Data supplied –
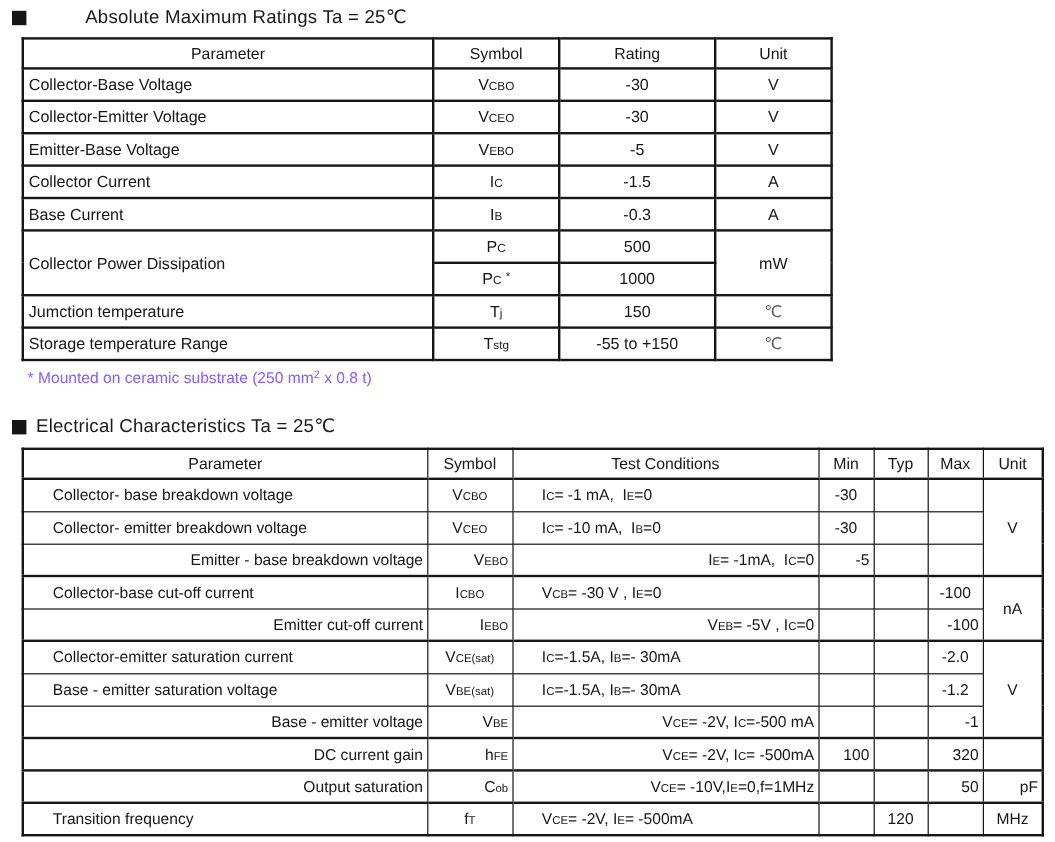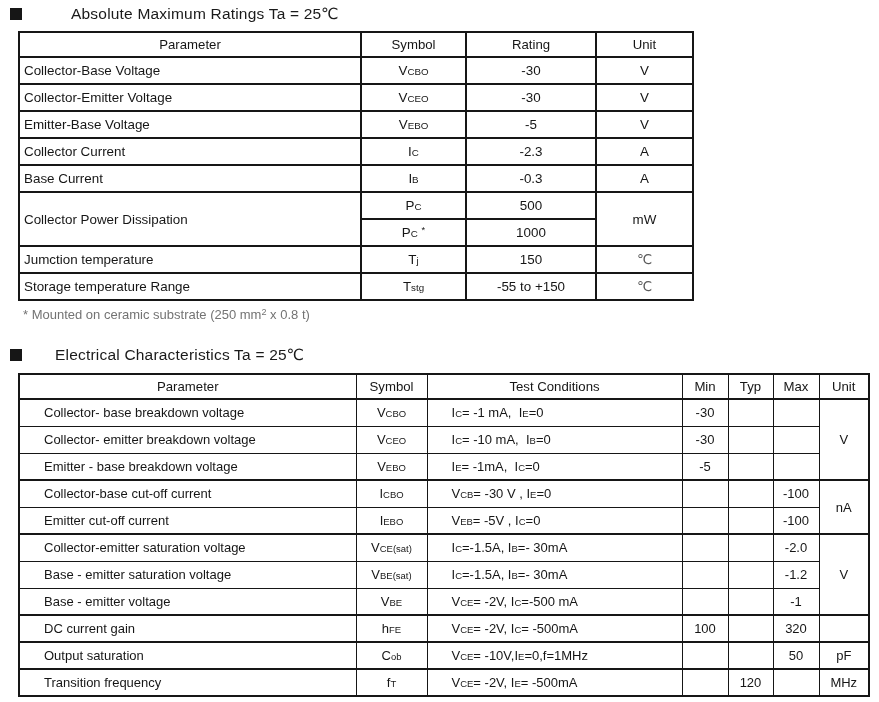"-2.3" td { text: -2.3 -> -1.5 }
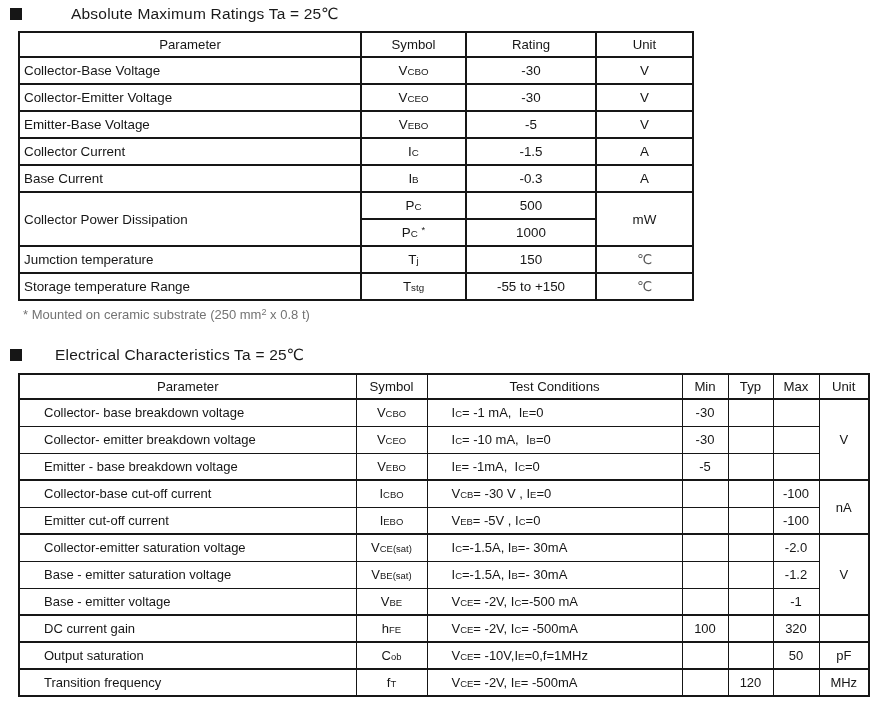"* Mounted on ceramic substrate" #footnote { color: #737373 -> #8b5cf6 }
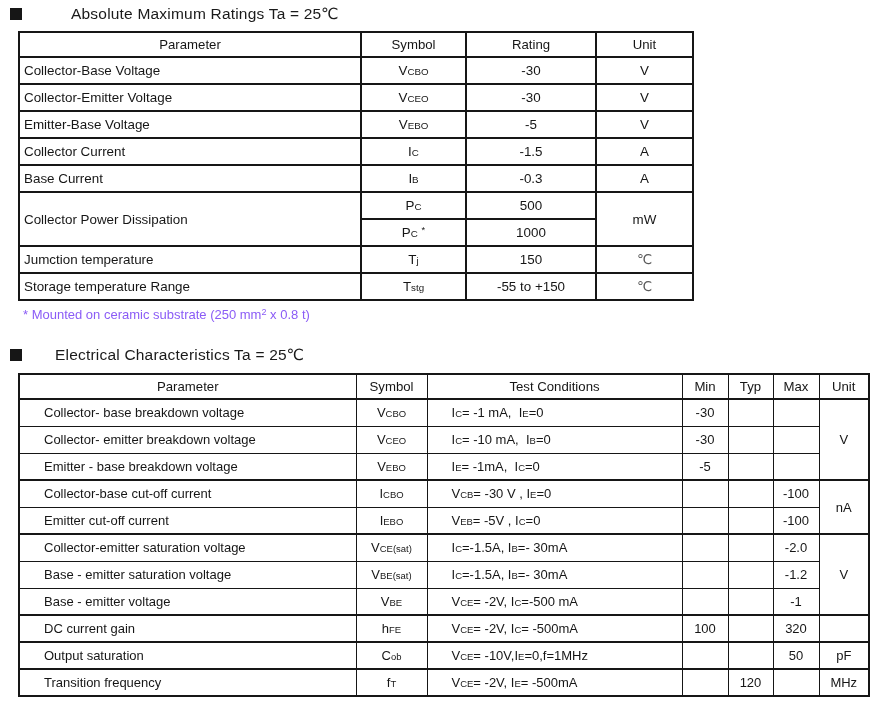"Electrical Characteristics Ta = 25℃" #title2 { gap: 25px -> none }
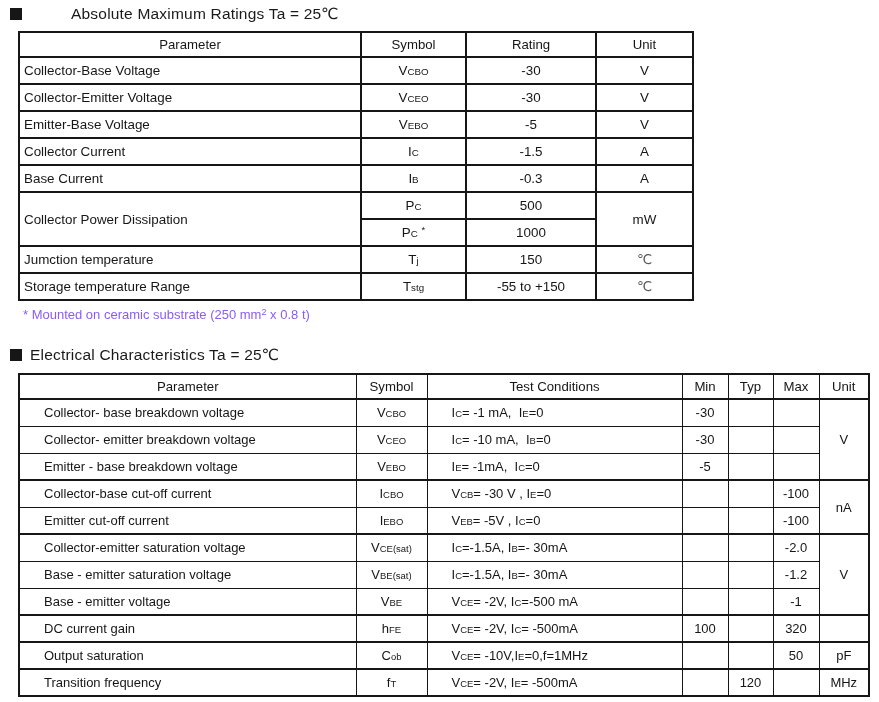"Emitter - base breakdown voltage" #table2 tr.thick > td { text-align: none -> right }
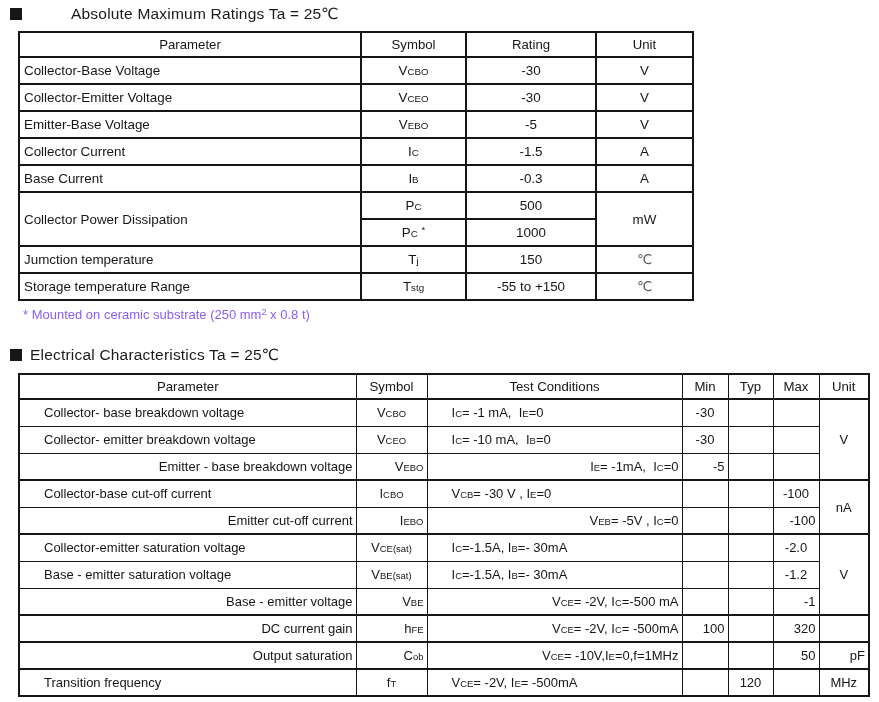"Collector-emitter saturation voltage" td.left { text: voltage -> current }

---

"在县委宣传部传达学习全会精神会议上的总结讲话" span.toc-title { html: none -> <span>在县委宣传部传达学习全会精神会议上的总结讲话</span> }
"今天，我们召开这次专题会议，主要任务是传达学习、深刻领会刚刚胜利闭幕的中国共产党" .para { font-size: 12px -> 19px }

Prompt – Here the job is to copy the listing above word for word, starting at the line with "text: -2.3 ->" and ending at the line with "text: voltage ->", and to leave out the pictures.

Exercise answer –
"-2.3" td { text: -2.3 -> -1.5 }
"* Mounted on ceramic substrate" #footnote { color: #737373 -> #8b5cf6 }
"Electrical Characteristics Ta = 25℃" #title2 { gap: 25px -> none }
"Emitter - base breakdown voltage" #table2 tr.thick > td { text-align: none -> right }
"Collector-emitter saturation voltage" td.left { text: voltage -> current }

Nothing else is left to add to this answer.